Friday, July 24, 2009

Nutritional environmentalism

More on synergy.

There is a growing awareness in our country of being energy-independent to address national security and environmental damage. There is also another national dialogue taking place on health care.

I believe that these issues are inter-related. The choices we make in our every day lives have profound and interdependent impacts on the world we live in. It starts very simply with the food we eat and the energy we use.

For instance, a diet high in red meat and other animal products uses tons more fossil fuels than a plant-based diet. Corn to feed the animal has to be grown; non-organic fertilizers are mostly petroleum based, need to be transported to the farm (sadly likely to be a factory-farm warehouse, not rural sprawling acreage). Corn fields and animal farms need to be irrigated—this all takes fuel. Cows and pigs aren’t made to digest corn, but grass. So they belch and fart a lot after eating all that corn and sorghum, releasing more methane into the air than all the automobiles in Europe. The animal then needs to be transported to slaughter and market. Additional processing—making into frozen entrees, etc. requires more steps. And once digested, this animal-based food product has not only belched greenhouse gasses into the air, but also increases your chances of heart disease, cancer, diabetes and a host of other health problems that are driving our health care costs wild.

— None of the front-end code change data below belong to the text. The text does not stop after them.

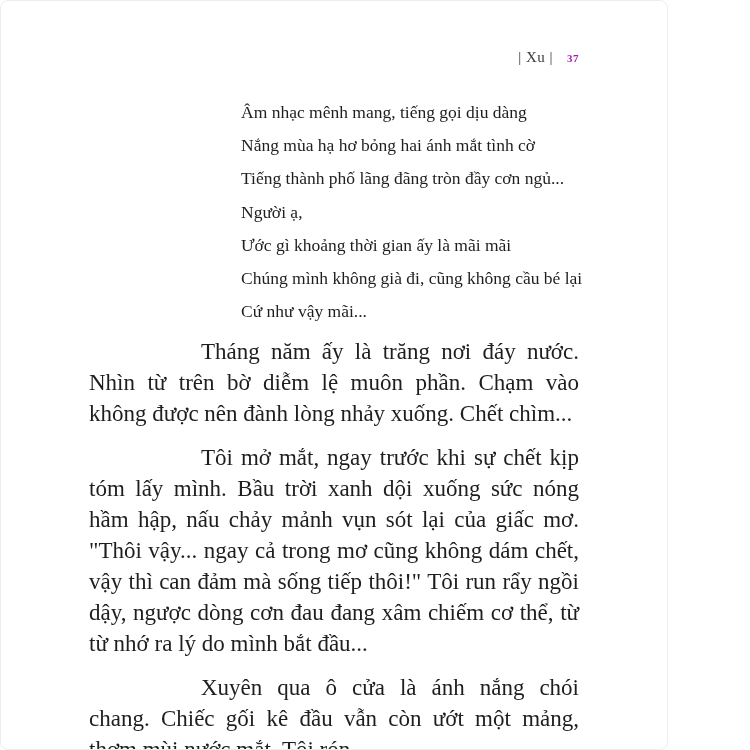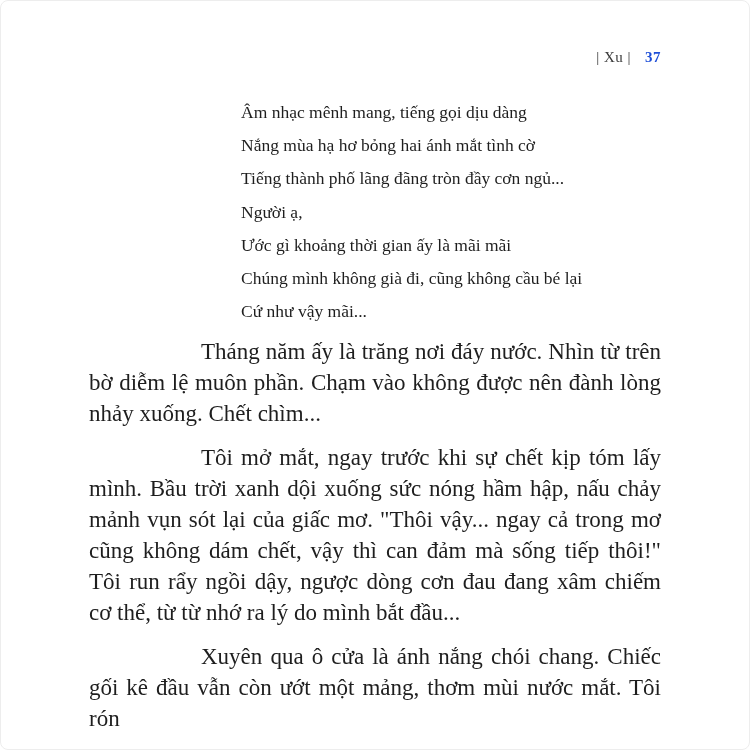--- a/index.html
+++ b/index.html
@@ -2,21 +2,21 @@
 <html><head>
 <meta charset="utf-8">
 <style>
   html, body {
     margin: 0;
     padding: 0;
     background: #ffffff;
   }
   .page {
     position: relative;
-    width: 750px;
+    width: 668px;
     height: 750px;
     box-sizing: border-box;
     background: #ffffff;
     border: 1px solid #ededed;
     border-radius: 8px;
     overflow: hidden;
     font-family: "Liberation Serif", "DejaVu Serif", serif;
     color: #1e1e1e;
     padding: 48px 88px 0 88px;
   }
@@ -27,23 +27,23 @@
     gap: 14px;
     font-size: 15px;
     color: #2a2a2a;
     letter-spacing: 0.5px;
     margin-bottom: 30px;
   }
   .running-head .head-title {
     color: #3a3a3a;
   }
   .running-head .page-number {
-    font-size: 15px;
+    font-size: 11px;
     font-weight: 600;
-    color: #1d4ed8;
+    color: #a21caf;
   }
   .poem {
     padding-left: 112px;
     font-size: 17.5px;
     margin-bottom: 8px;
   }
   .poem-line {
     line-height: 33.2px;
     white-space: nowrap;
     margin-left: 40px;

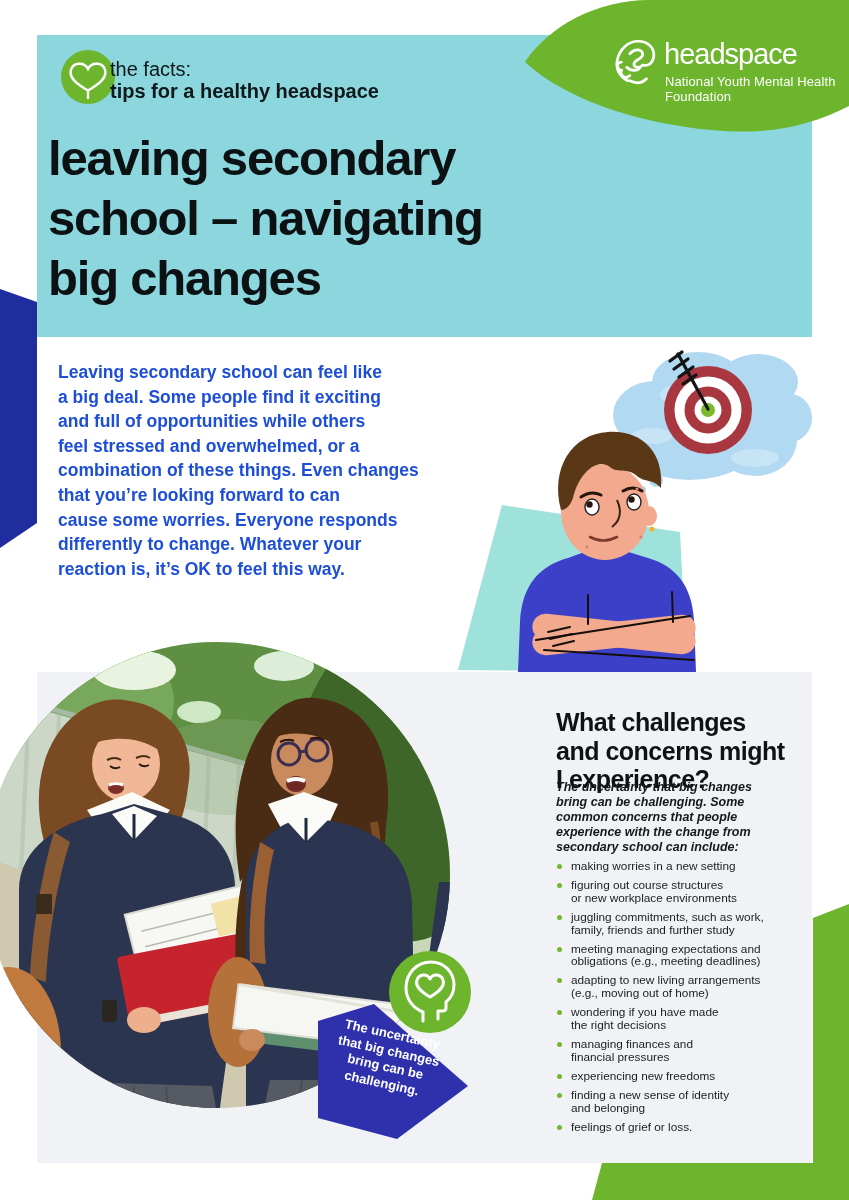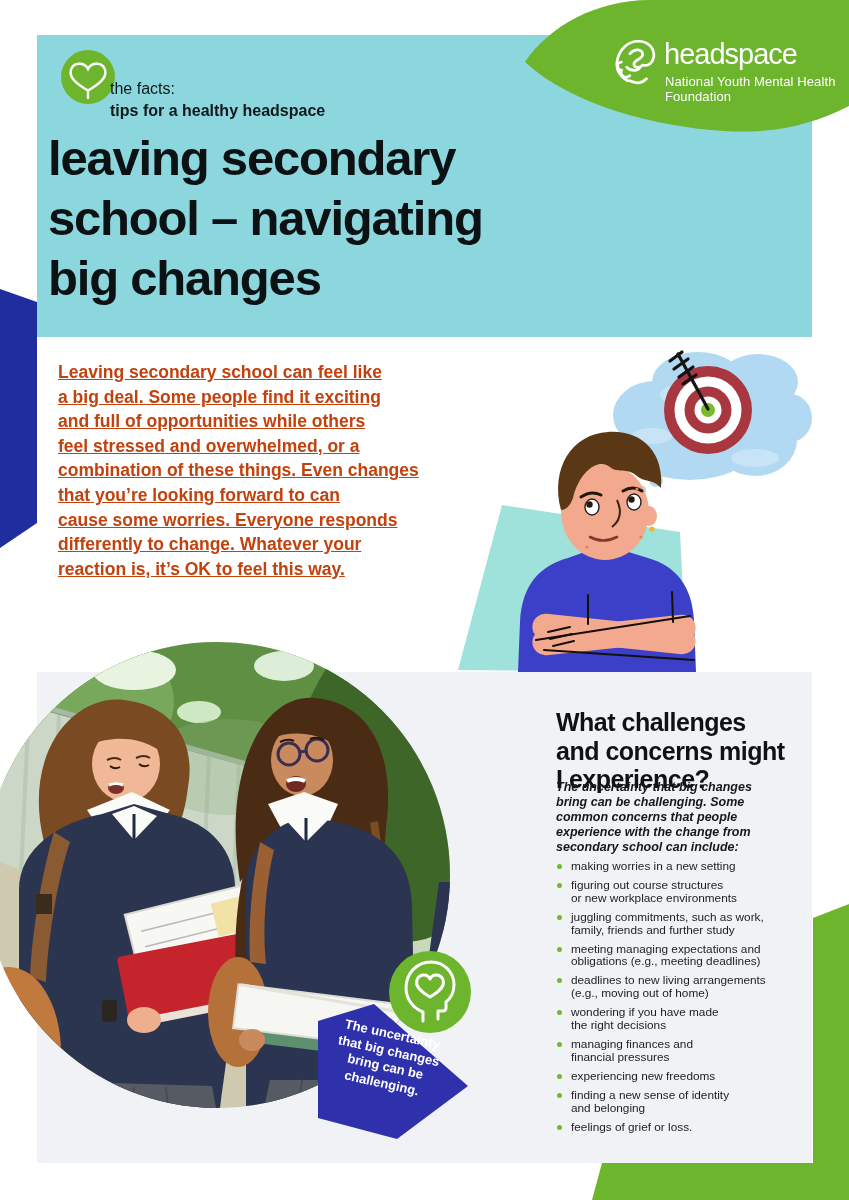--- a/index.html
+++ b/index.html
@@ -4,36 +4,36 @@
 <style>
   html,body{margin:0;padding:0;background:#fff;}
   .page{position:relative;width:849px;height:1200px;overflow:hidden;background:#fff;
         font-family:"Liberation Sans",sans-serif;color:var(--ink);}
   .abs{position:absolute;}
   .pre{white-space:pre-line;}
 
   
   .banner{left:37px;top:35px;width:775px;height:302px;background:var(--teal);}
   .facts-circle{left:61px;top:50px;width:54px;height:54px;border-radius:50%;background:var(--green);}
-  .eyebrow{left:110px;top:58px;font-size:16px;line-height:22px;color:#10181b;margin-top:20px;}
+  .eyebrow{left:110px;top:58px;font-size:20px;line-height:22px;color:#10181b;}
   .eyebrow b{display:block;font-weight:700;}
   .title{left:48px;top:128px;font-size:49px;line-height:60px;font-weight:800;
          letter-spacing:-1.2px;color:#0c1114;}
 
   
   .leaf{left:519px;top:0;width:330px;height:140px;}
   .wordmark{left:664px;top:38px;font-size:29px;font-weight:400;color:#fff;letter-spacing:-1px;}
   .tagline{left:665px;top:74px;font-size:13px;font-weight:400;color:#fff;letter-spacing:.1px;}
   .logo-icon{left:611px;top:35px;width:48px;height:52px;}
 
   
   .left-chevron{left:0;top:289px;width:37px;height:259px;}
 
   
-  .intro{left:58px;top:360px;font-size:17.5px;line-height:24.6px;font-weight:700;color:#c2410c;text-decoration:underline;}
+  .intro{left:58px;top:360px;font-size:17.5px;line-height:24.6px;font-weight:700;color:#1d4ed8;}
 
   
   .panel{left:37px;top:672px;width:775px;height:491px;background:var(--panel);}
   .green-corner{left:560px;top:875px;width:289px;height:325px;}
 
   
   .illo{left:440px;top:340px;width:372px;height:332px;}
 
   
   .photo{left:-16px;top:642px;width:466px;height:466px;border-radius:50%;overflow:hidden;}
@@ -328,21 +328,21 @@
 experience with the change from
 secondary school can include:</div>
   <ul class="abs bullets">
     <li class="pre">making worries in a new setting</li>
     <li class="pre">figuring out course structures
 or new workplace environments</li>
     <li class="pre">juggling commitments, such as work,
 family, friends and further study</li>
     <li class="pre">meeting managing expectations and
 obligations (e.g., meeting deadlines)</li>
-    <li class="pre">deadlines to new living arrangements
+    <li class="pre">adapting to new living arrangements
 (e.g., moving out of home)</li>
     <li class="pre">wondering if you have made
 the right decisions</li>
     <li class="pre">managing finances and
 financial pressures</li>
     <li class="pre">experiencing new freedoms</li>
     <li class="pre">finding a new sense of identity
 and belonging</li>
     <li class="pre">feelings of grief or loss.</li>
   </ul>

You don’t need to be vegan or vegetarian, but becoming aware of the consequences of a plant-based versus meat-based diet can save more fossil fuels than the type of car you drive. This awareness can also help you to get more in touch with the food you are putting into your body, where it is grown, and how it gets to be on your plate. I am convinced that one of the most significant drains on our economy is the consequence of poor food choices, such as a diet high in meat-consumption or processed foods. Cooking a nutritious meal for yourself and your family can be the greenest thing you can do, probably even more important than the car you drive or who you vote for.

Use these simple steps to help you make lifestyle choices that can help your health, the environment, and the health issues you have or don't have in later life:

1) Try going vegetarian or vegan one day a week. If you can do more than that, great. You may be surprised at how easy it is. Simple menu ideas can be oatmeal for breakfast, split-pea soup for lunch, a handful of walnuts for a mid-afternoon snack, and whole-wheat pasta with pesto sauce with a side-salad for dinner. Notice how your body feels when you wake up the next morning.
2) When you have meat, make sure it’s the smallest portion on your plate. For instance, if you are eating a steak, try having a half-portion with a larger portion of side-vegetables. Drink a glass of water before you start eating.
3) Measure out the nutritional information you see on the labels of your processed foods. For instance, a serving of regular cola usually has as much sugar as nine packets of sugar. Would you ever add that to a cup of coffee or tea?
4) Processed foods have become great about lowering the fat in some of their foods, but too often make it up by adding astronomical amounts of sodium. Compare the serving size, portions, and percentage of recommended sodium on your food labels. No single meal should have more than 30% of your total sodium intake (assuming you are eating three meals a day and no salty snacks in between).

These simple steps can help you to get in touch with your body to make healthier choices. Our precious human bodies depend on our planet for sustenance; we can reciprocate by helping the planet with the choices we make in how we nourish ourselves.

Wednesday, July 1, 2009

Public Grief

What a week.

So many public figures-- Ed McMahon, Farrah Fawcett, Michael Jackson, Billy Mays-- all died within days of each other. Millions mourned their loss, as well as the lives and achievements of these public figures. They made us laugh, entertained us, danced, and help us shop. For many of us, we grew up watching Ed McMahon every night, Farrah every Wednesday night. We remembered a world before and after moon walking, and stains that wouldn't leave without OxyClean.

I couldn't but help wonder about the hundreds of thousands of others who died last week, who will die this week, or who die every day. The deaths of celebrities draw us in, we re-live their talents, we grieve their losses and then move on. These are lives lived in the public eye, and then ended in the public eye. It somehow satisfies our need to see our heroes fall, become fallible and human. Or, to honor the markers of our collective cultural landscapes.

But we could do so much more.

Even though few of us will live lives on national television, movie theaters, or provide the soundtracks to our memories, all of us will die. When celebrities live, they seem larger than life. In death, we are reminded of the Buddha's words in the Nine Charnel Ground Contemplations-- "None of us are exempt from this fate."

The deaths of famous people demonstrate that death is universal, and if we allow it, can be a universal teacher. We can-- if we choose to-- be reminded of the preciousness of all life, of the unique potential of each human life, and the inevitability of our mortality. We can use the deaths of celebrities as bells of mindfulness to wake us up from taking our precious moments for granted. To become empowered to make the choices that give our lives meaning.

So, thank you Ed, Farrah, MJ, Billy, and everyone else for giving us the opportunity to wake up in your own way.

May you all be free from suffering, and may you all be at peace.